SFH are sold on the basis of what other comp houses sold for recently. Since most buyers of SFH are NOT investors, the SFH are most sold NOT as investments. Therefore mnay of the prices are higher than they would be if bought as investments. In my market SFH represent 95% of the market, with multis only being 5%. There are in other words 20 SFH buyers for every 1 home buyer and that’s when the multi market is good.
In a bad market the multi market share declines.
In 1987 there was a big Federal tax change that affected rental property. As a result there were years of stagnaged prices as there where properties bought for tax purposes that didn’t make economic sence.
Multi units are sold on the basis of NET income. So in times when expenses are rising and rents are stable, then the value of the building is declining.
Prices will only rise when rents or NET income rises.
Buy a building and cut the expenses without raising the rent and the value increases.
Does anyone have stats on appreciation rates by city or nationally for how much a single family home goes up per year % compared to a Multi-Family (10+ unit) type of building. Can a 10+ unit building appreciate much in a market if the rents don’t seem to go up?
You are talking about two different animals, so you really can’t compare appreciation rates. Consumers mostly buy SFH’s, hence they may go higher and will not be based on cashflow.

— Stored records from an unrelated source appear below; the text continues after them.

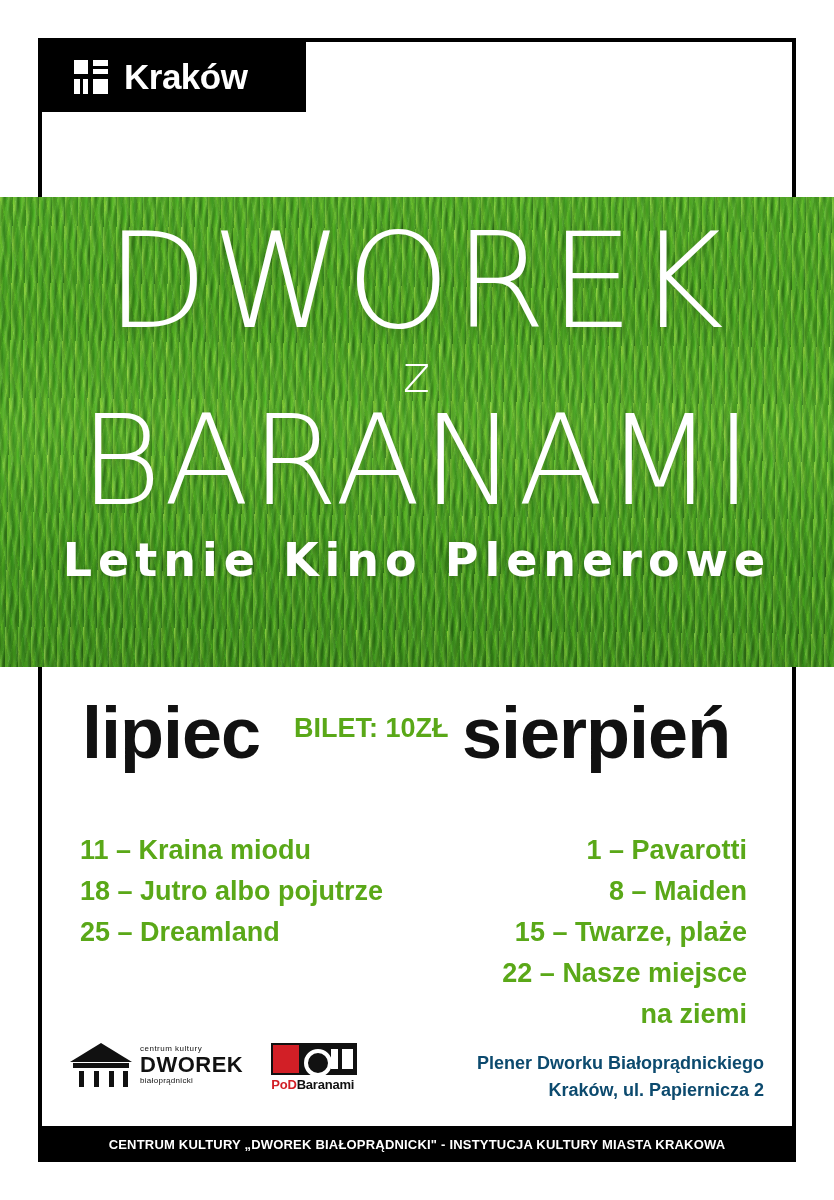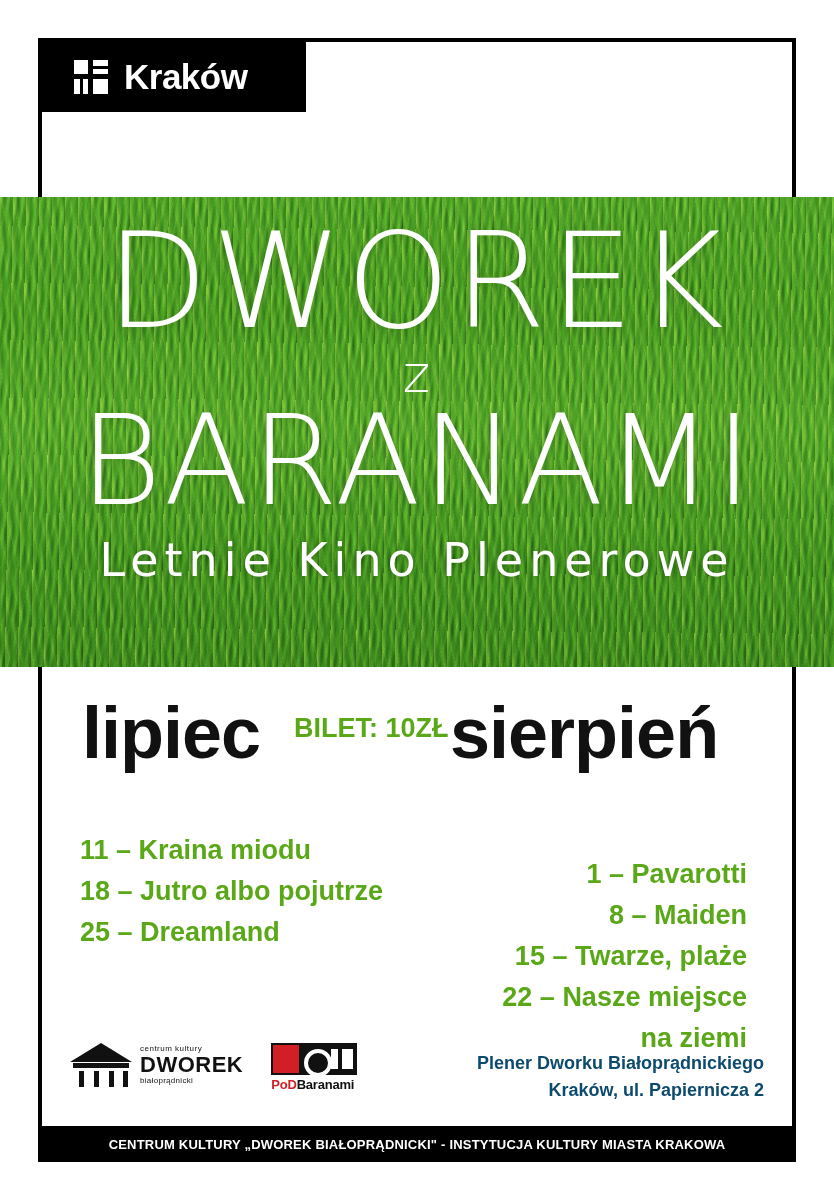--- a/index.html
+++ b/index.html
@@ -136,7 +136,7 @@
   }
   .subtitle {
     font-family: "DejaVu Sans", sans-serif;
-    font-weight: normal;
+    font-weight: bold;
     color: #ffffff;
     font-size: 46px;
     letter-spacing: 6px;

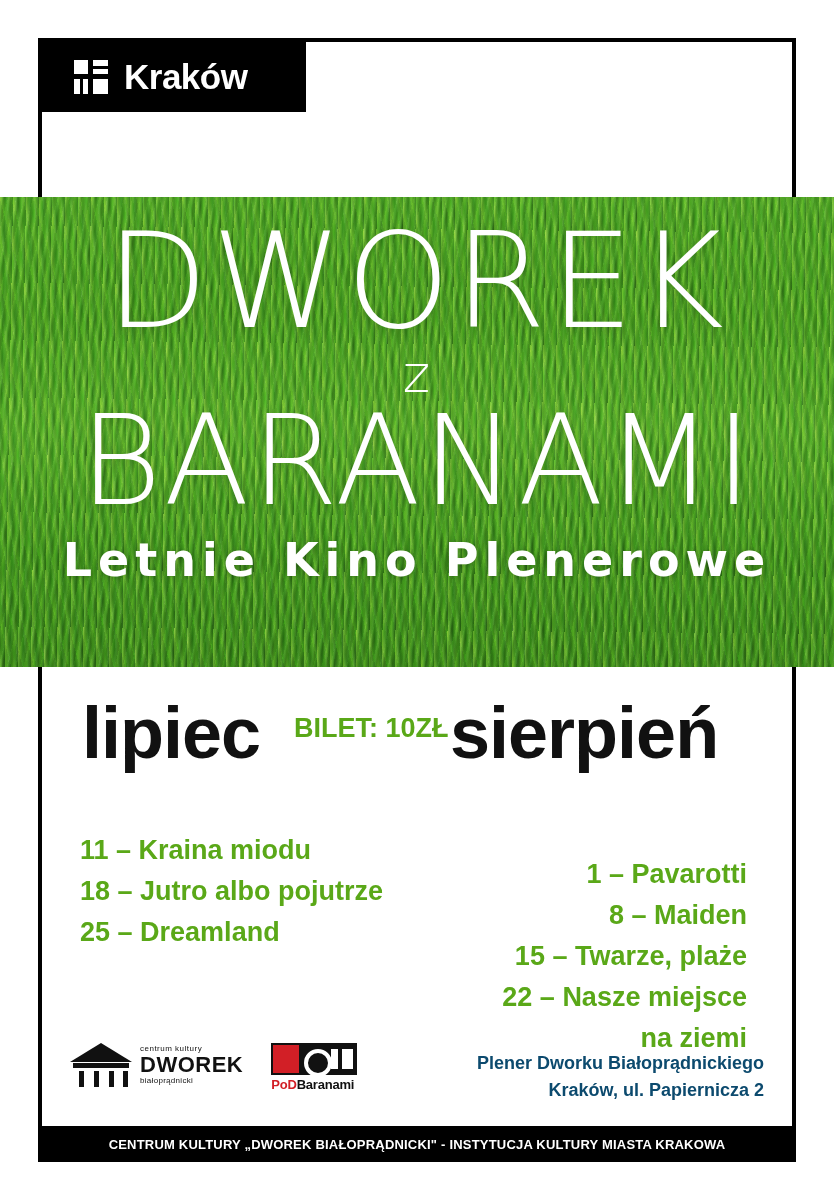--- a/index.html
+++ b/index.html
@@ -163,7 +163,7 @@
   }
   .month-right {
     position: absolute;
-    left: 408px;
+    left: 420px;
     top: 2px;
     font-size: 72px;
     font-weight: bold;

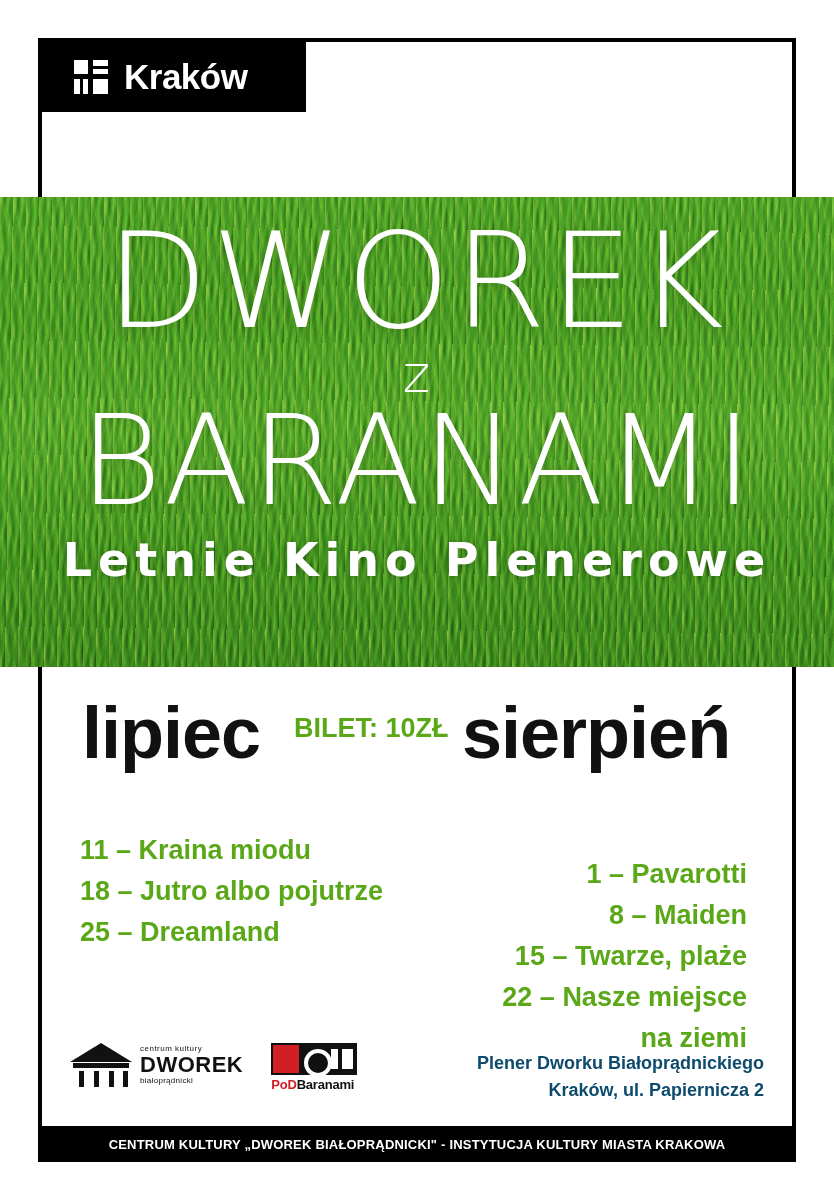--- a/index.html
+++ b/index.html
@@ -196,7 +196,7 @@
     line-height: 1.52;
   }
   .col-left { left: 38px; top: 0; text-align: left; }
-  .col-right { left: 440px; top: 0; text-align: left; margin-top: 24px; }
+  .col-right { left: 440px; top: 0; text-align: left; }
   .col-right .line { text-align: right; }
   .col-right { width: 265px; }
   .line { white-space: nowrap; }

Apartment properties values are based on NOI. Could they appreciate even when rents don’t. I have seen increases lately mainly due to people getting out of the stock market and looking for a place to invest their money. Real estate is the logical choice so with more buyers, prices are going up even though the cashflow does not justify the increase.
They are very much the same, except that house prices usually rise first and multi families follow suit a year or 2 later. In other words if house prices rose 20% in the last 2 years but multi families are the same price as they were, buy quick.
Other than that they rise at the same rate whether rents rise or not, and even if rent control forbids rent raises forever. I have seen apartments go from strong positive cash flow to horrible negative cash flow because the price rose 25% a year while rents rose 2% to 4% per year. It didn’t seem to phase people. The real estate agents sold them on the basis that you would frankly have to put down 25% as a down payment then pay out of your pocket every month, but in 2 or 3 years you could sell for a big profit. This made no sense to me but that’s how the market worked for over 10 years (1977 - 1989).
The two big factors in appreciation are demand and construction costs. There should be somewhat of a correlation between rents and appreciation, but at times they can get way out of line and show no relationship whatsoever.
A 10+ unit can indeed appreciate in a market where rents do not go up much at all because many other factors come into play such as rent control, interest rates, gentrification of the neighborhood, and the state of the economy. Whether it will appreciate is very hard to predict because of these factors and more.